◆ **TASK INPUTS**
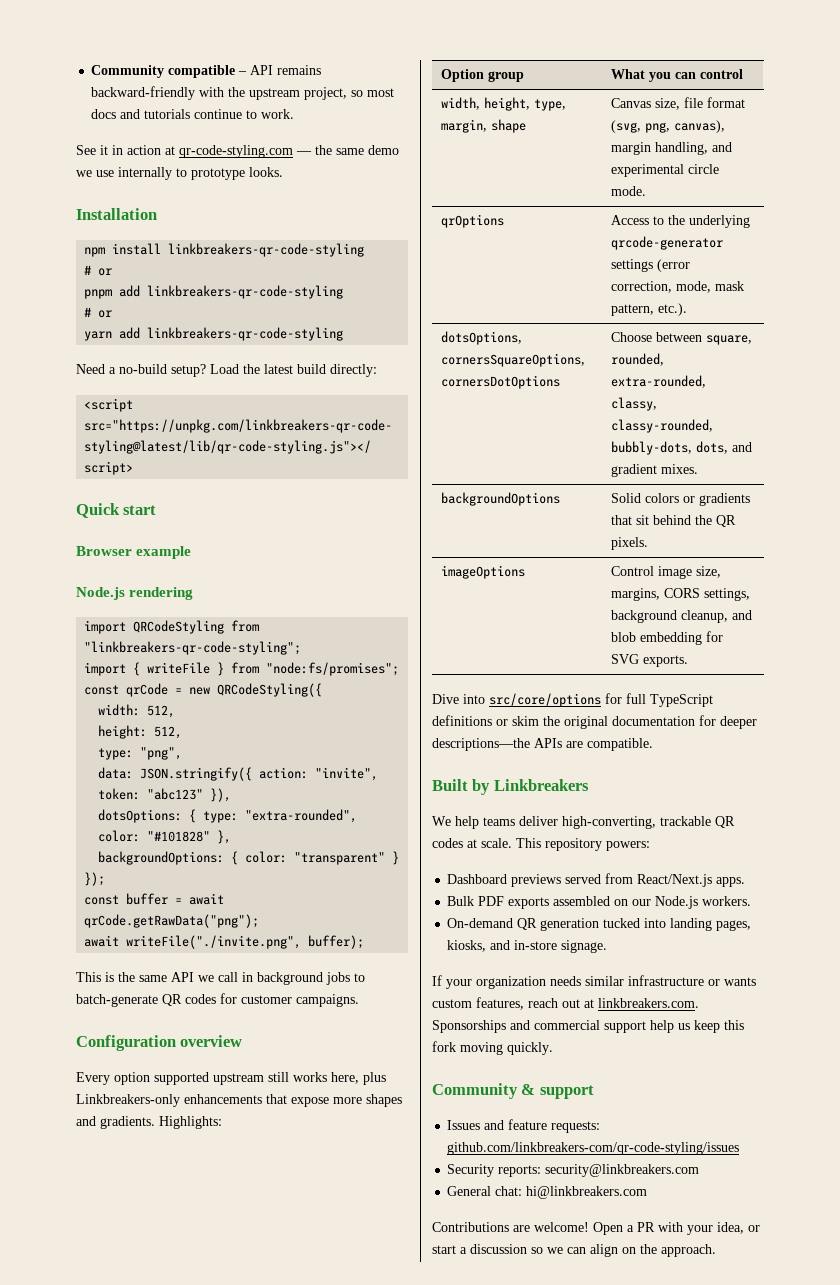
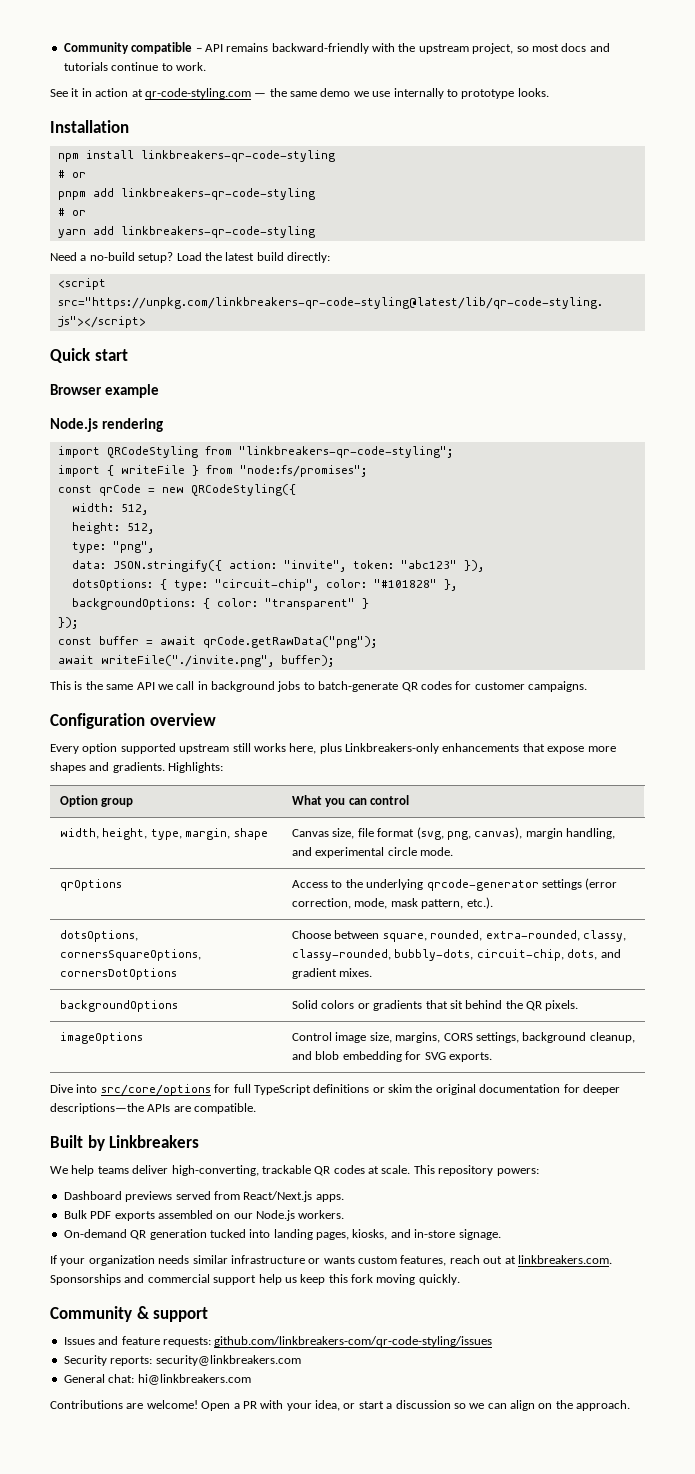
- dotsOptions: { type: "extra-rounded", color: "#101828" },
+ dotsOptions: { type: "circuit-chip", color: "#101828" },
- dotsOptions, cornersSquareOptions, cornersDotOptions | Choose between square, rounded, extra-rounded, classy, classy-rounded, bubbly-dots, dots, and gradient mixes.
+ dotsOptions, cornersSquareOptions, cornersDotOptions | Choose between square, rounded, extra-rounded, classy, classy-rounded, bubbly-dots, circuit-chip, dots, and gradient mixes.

* * *

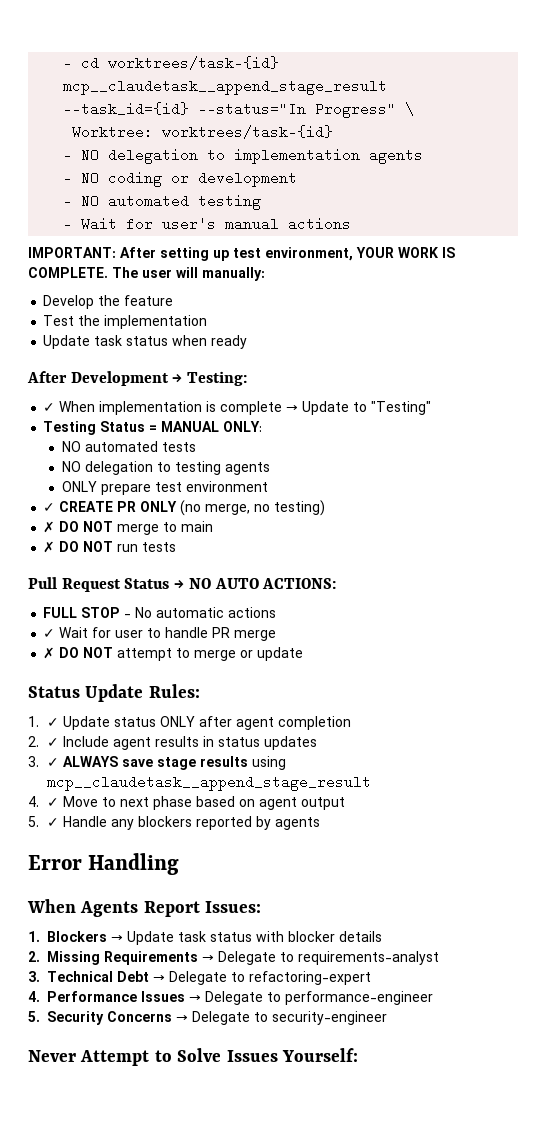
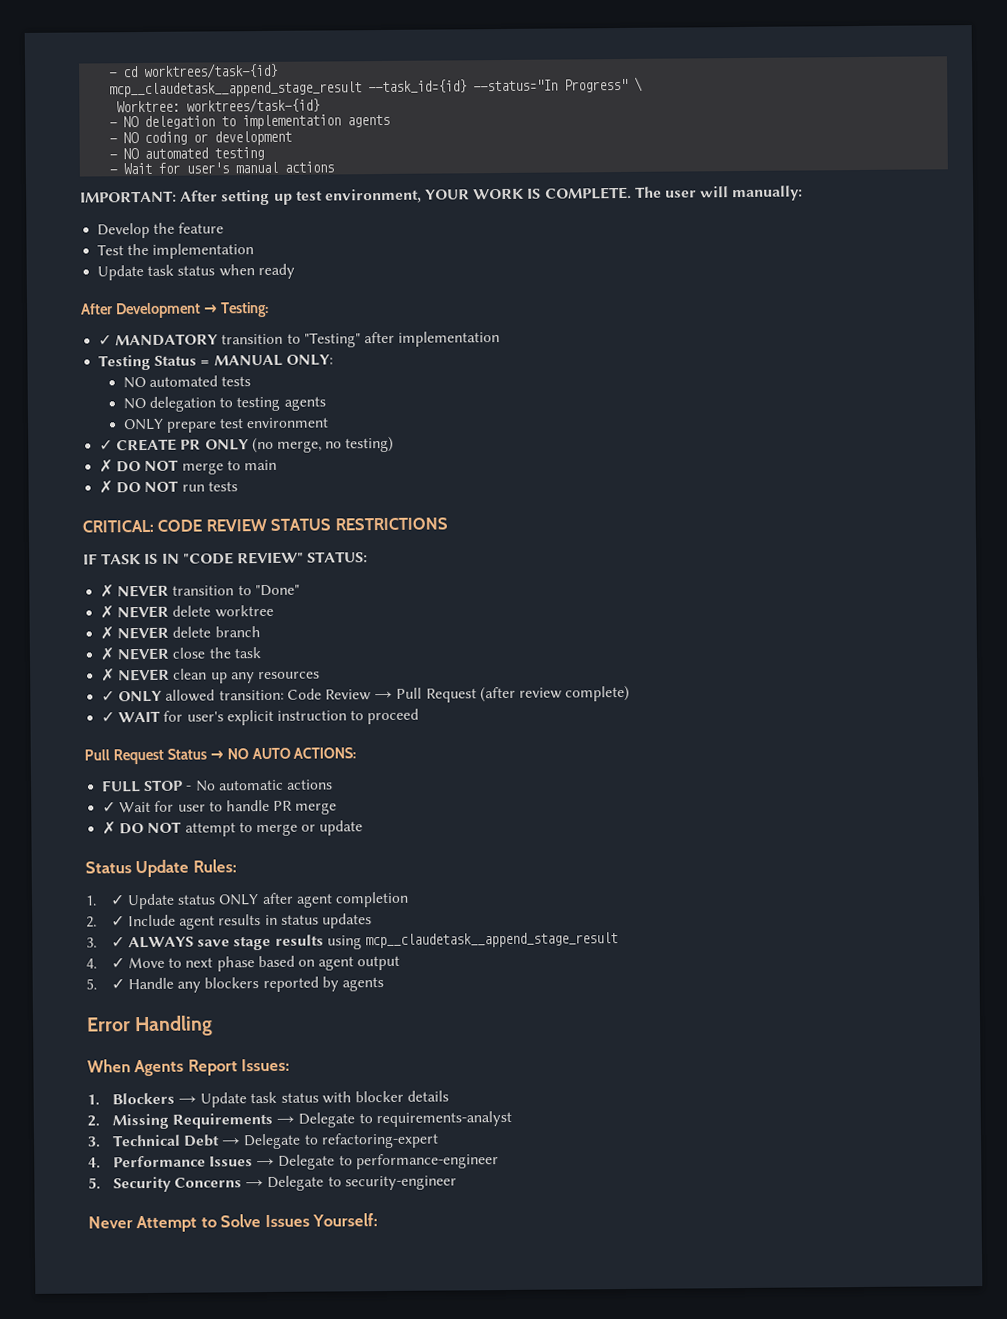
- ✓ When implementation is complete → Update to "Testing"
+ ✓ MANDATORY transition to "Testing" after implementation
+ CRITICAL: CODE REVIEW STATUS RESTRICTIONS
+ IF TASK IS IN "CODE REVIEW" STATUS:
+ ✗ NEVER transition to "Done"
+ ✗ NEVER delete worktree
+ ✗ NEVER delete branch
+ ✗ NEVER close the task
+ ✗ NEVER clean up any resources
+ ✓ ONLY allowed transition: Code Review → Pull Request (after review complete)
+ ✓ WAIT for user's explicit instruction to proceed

◆ **REQUIREMENT**
Here the job is to set down exactly the lines of the material above that fall between the one with "NEVER transition to" and the one with "instruction to proceed", inclusive, and nothing beyond them.

◆ **ANSWER AREA**
+ ✗ NEVER transition to "Done"
+ ✗ NEVER delete worktree
+ ✗ NEVER delete branch
+ ✗ NEVER close the task
+ ✗ NEVER clean up any resources
+ ✓ ONLY allowed transition: Code Review → Pull Request (after review complete)
+ ✓ WAIT for user's explicit instruction to proceed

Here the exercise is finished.